Leucemia

Por Ana Lucia Santana
A Leucemia é uma doença maligna, um câncer que atinge o sangue ou a medula óssea. As causas dessa enfermidade são difíceis de determinar. Ocorre uma disseminação anormal das células sanguíneas, particularmente dos leucócitos – glóbulos brancos. Uma concentração das células jovens do sangue na medula, acima das taxas consideradas normais, é a principal propriedade desta enfermidade. É justamente na concavidade dos ossos, na medula, que nascem as células jovens – os glóbulos brancos, os glóbulos vermelhos – hemácias ou eritrócitos – e as plaquetas -, geradas pelas células mães ou estaminais. Por isso, qualquer alteração nestas células tem início na medula.

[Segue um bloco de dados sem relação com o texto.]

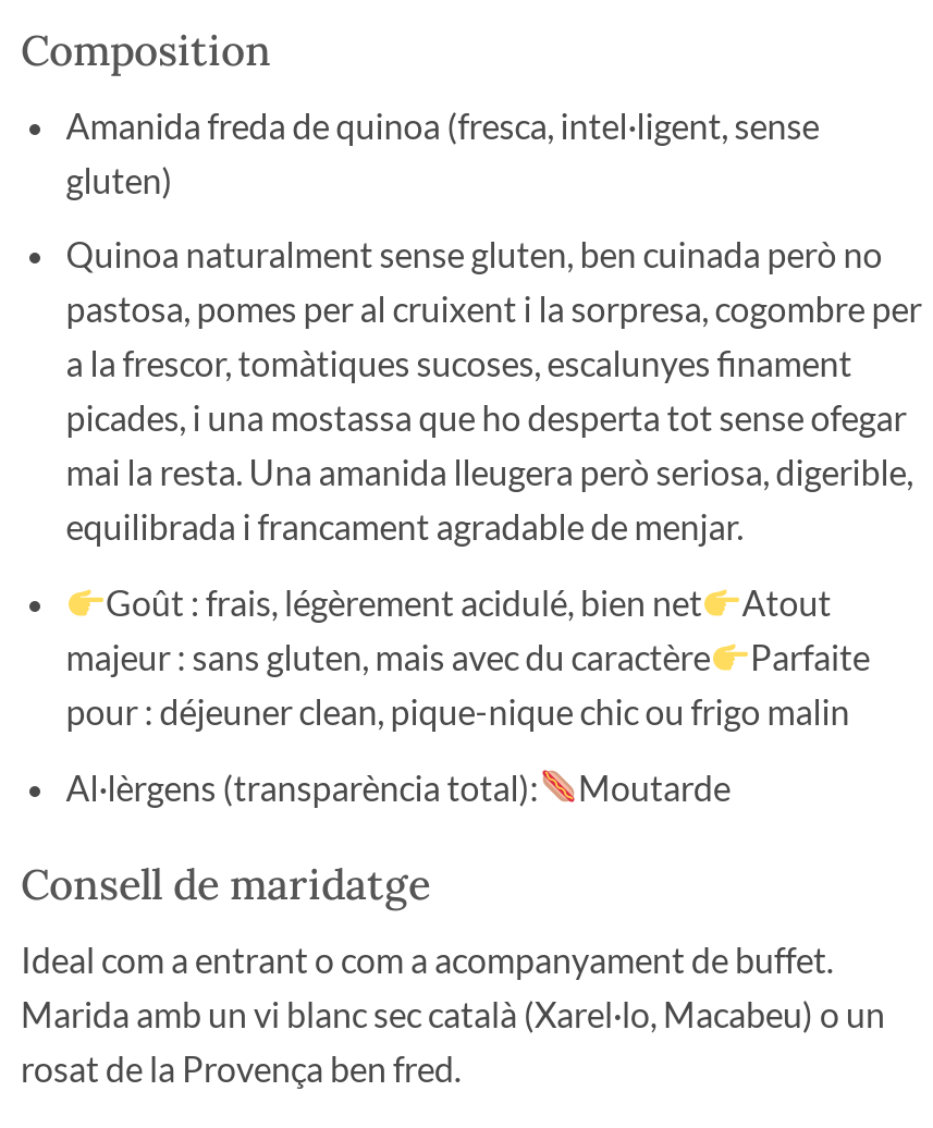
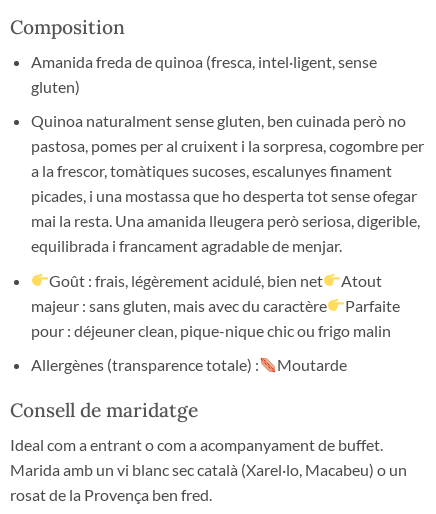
[66,765,538,807] Al·lèrgens (transparència total): -> [31,356,259,374] Allergènes (transparence totale) :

O acúmulo das células na medula provoca a redução dos glóbulos vermelhos, provocando anemia, e dos brancos, gerando infecções, bem como das plaquetas, com conseqüentes hemorragias e manchas roxas pelo corpo. Esta doença evolui muito rápido, portanto o tratamento deve ser implementado assim que ela for descoberta. Nas crianças, o tipo de leucemia que mais ocorre é a linfóide aguda ou linfoblástica. Já nos adultos é mais freqüente a leucemia mielóide aguda.

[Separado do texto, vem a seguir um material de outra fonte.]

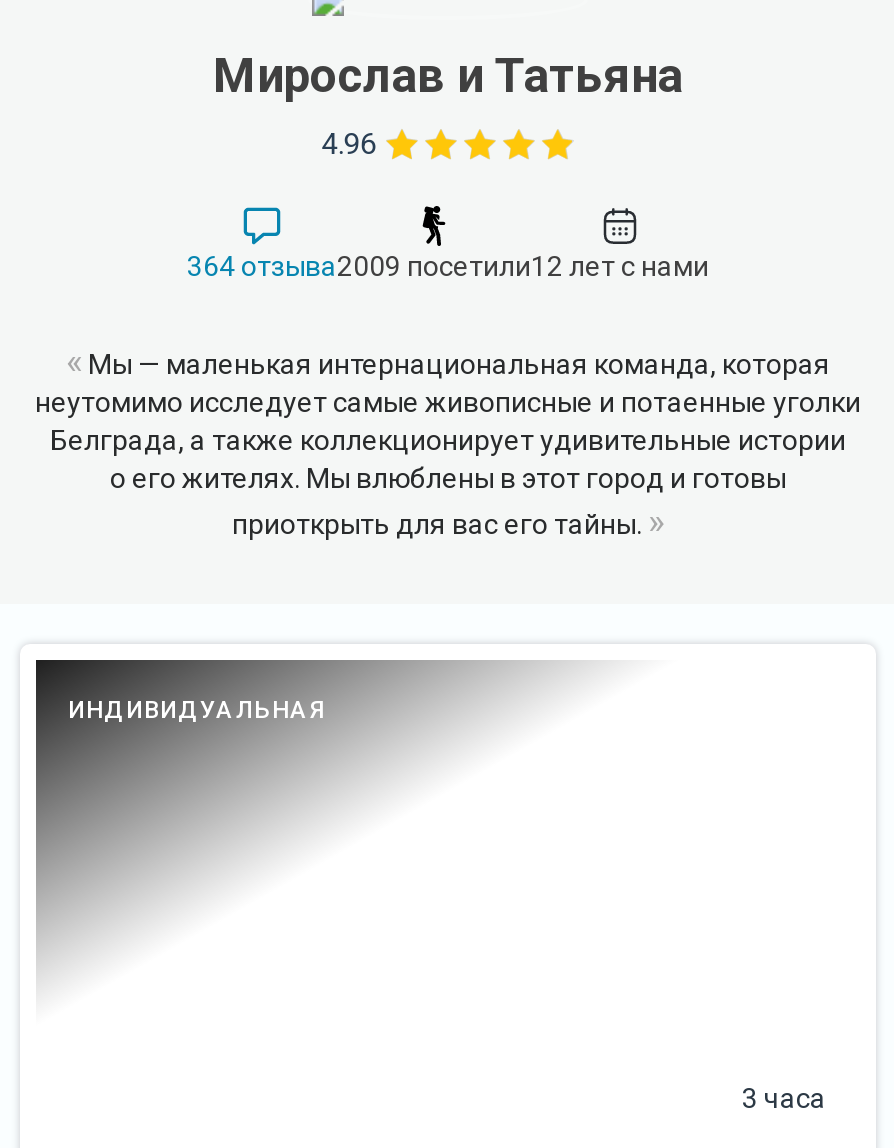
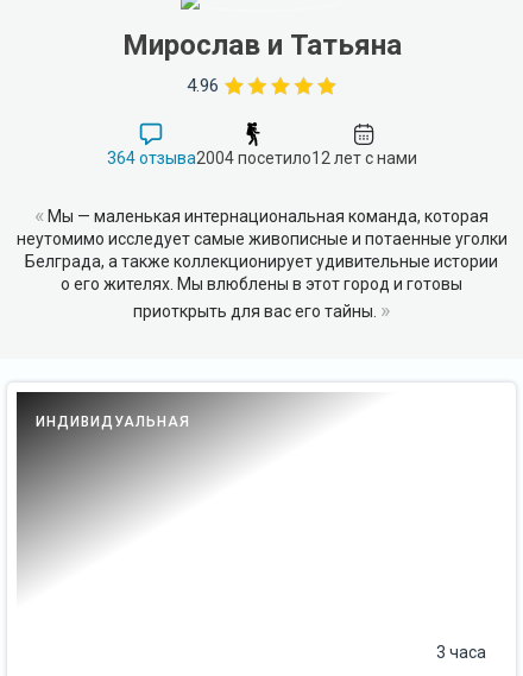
[187,250,709,282] 364 отзыва2009 посетили12 лет с нами -> [106,149,417,168] 364 отзыва2004 посетило12 лет с нами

Os sintomas da leucemia aparecem em decorrência da disseminação das células blásticas, ou imaturas, nos tecidos do organismo, como nas amígdalas, pele, baço, rins, sistema nervoso central e outros. Então surgem as palpitações, o cansaço e a anemia – causados pela diminuição da gênese das hemácias na medula. Já o comprometimento da produção de leucócitos normais, que têm como função defender o organismo das invasões, provoca o surgimento de infecções, as quais podem levar à morte do paciente. A redução das plaquetas criam no corpo uma tendência às hemorragias. Outros sinais da doença são dores nos ossos e nas articulações, porque as células cancerosas também se impregnam nos ossos; dores na cabeça, náuseas, vômitos, visão dupla e desorientação espacial, com o prejuízo do Sistema Nervoso Central.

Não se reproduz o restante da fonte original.